§ **Dataset items**:
Segment Open

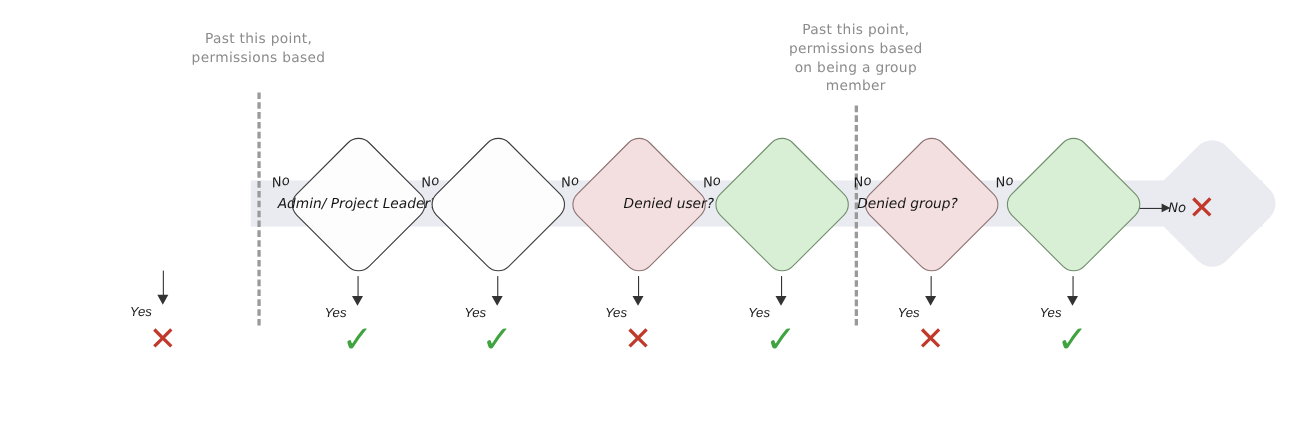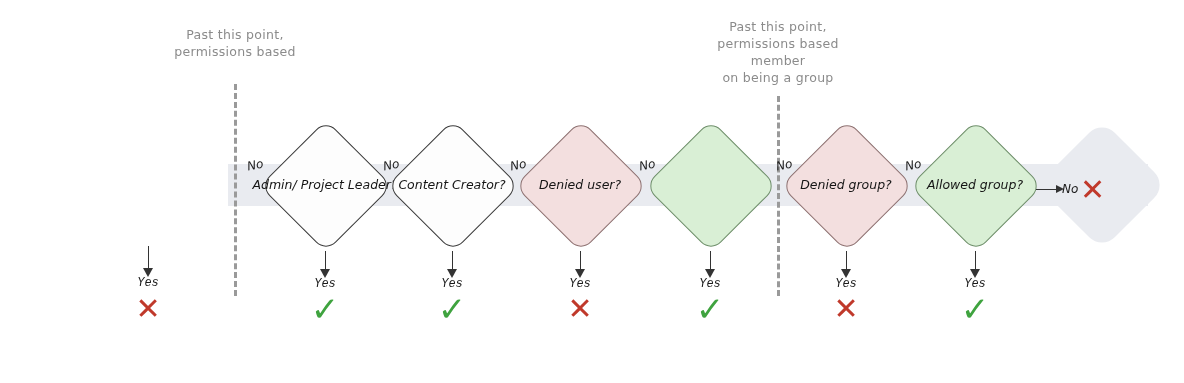"member" div { order: before "on being a group" -> after "on being a group" }
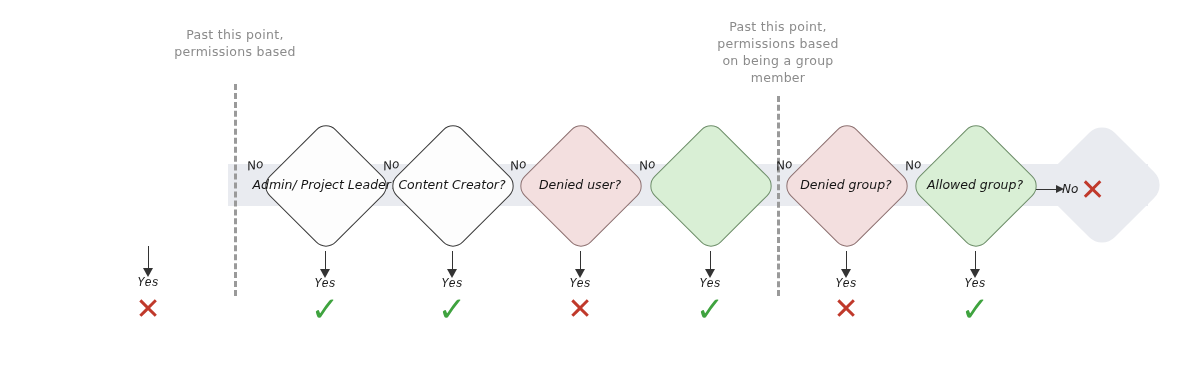"Content Creator?" div.dlabel { html: <div>Content Creator?</div> -> none }
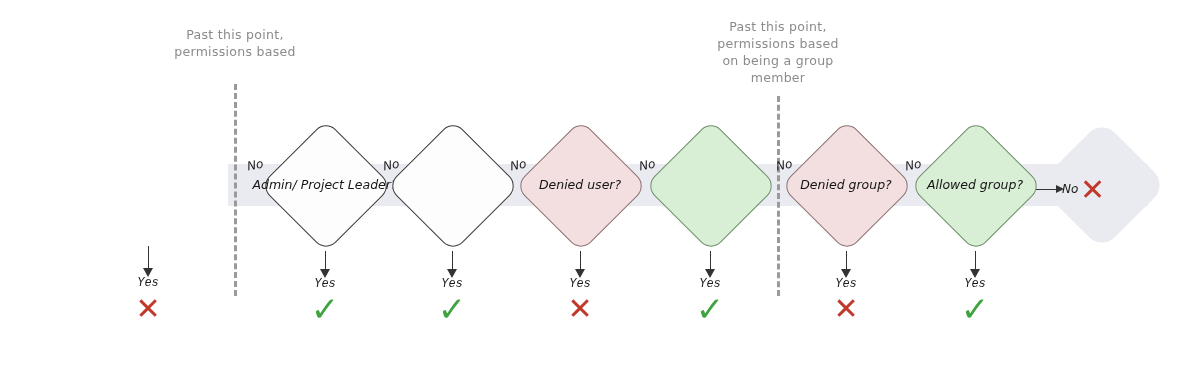"Denied user?" div.dlabel { left: 505px -> 533px }
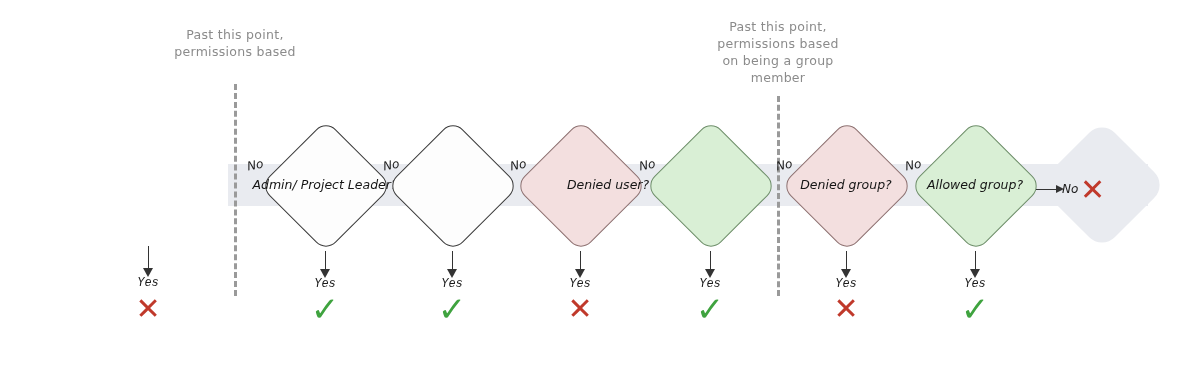"Denied group?" div.dlabel { left: 771px -> 750px }
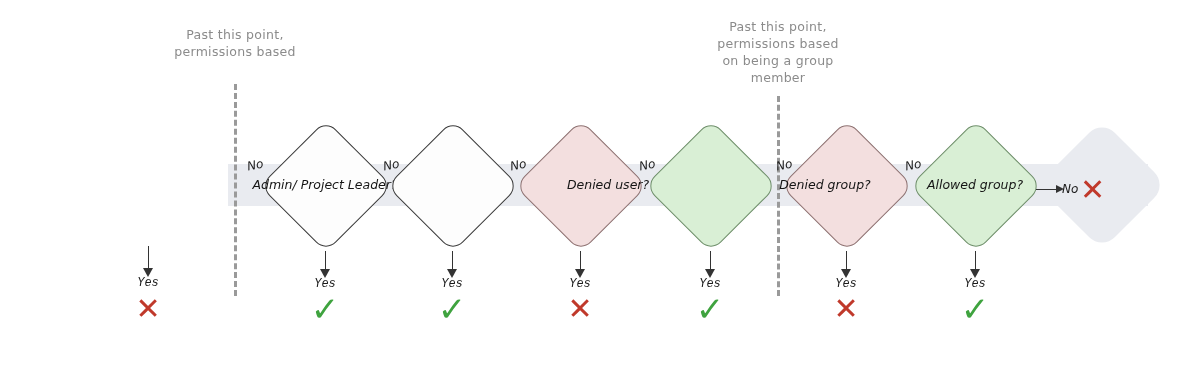"Allowed group?" div.dlabel { html: <div>Allowed group?</div> -> none }
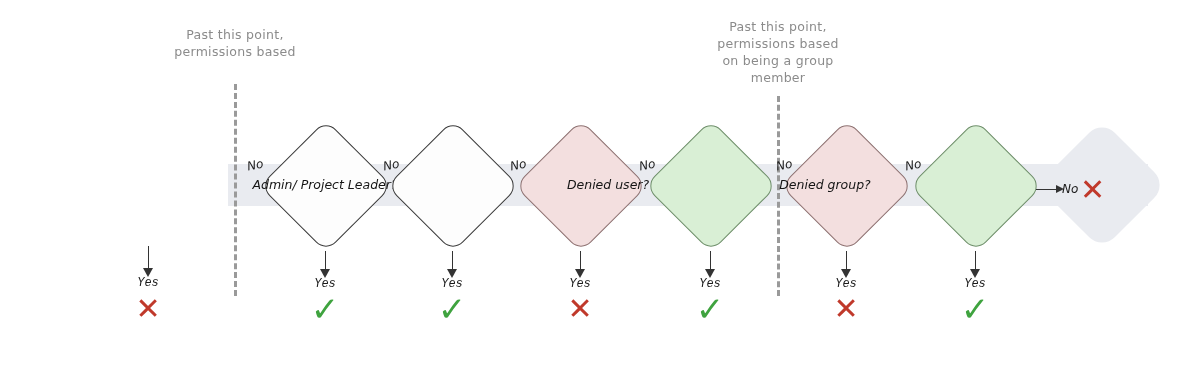"Yes" .yes { font-family: Liberation Mono, monospace -> Liberation Sans, sans-serif; text-align: center -> none }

Segment Closed

§ **WHAT THE TASK REQUIRES**:
Each line above is to be copied exactly, and the pictures are to be dropped.

§ **WRITTEN SOLUTION**:
"member" div { order: before "on being a group" -> after "on being a group" }
"Content Creator?" div.dlabel { html: <div>Content Creator?</div> -> none }
"Denied user?" div.dlabel { left: 505px -> 533px }
"Denied group?" div.dlabel { left: 771px -> 750px }
"Allowed group?" div.dlabel { html: <div>Allowed group?</div> -> none }
"Yes" .yes { font-family: Liberation Mono, monospace -> Liberation Sans, sans-serif; text-align: center -> none }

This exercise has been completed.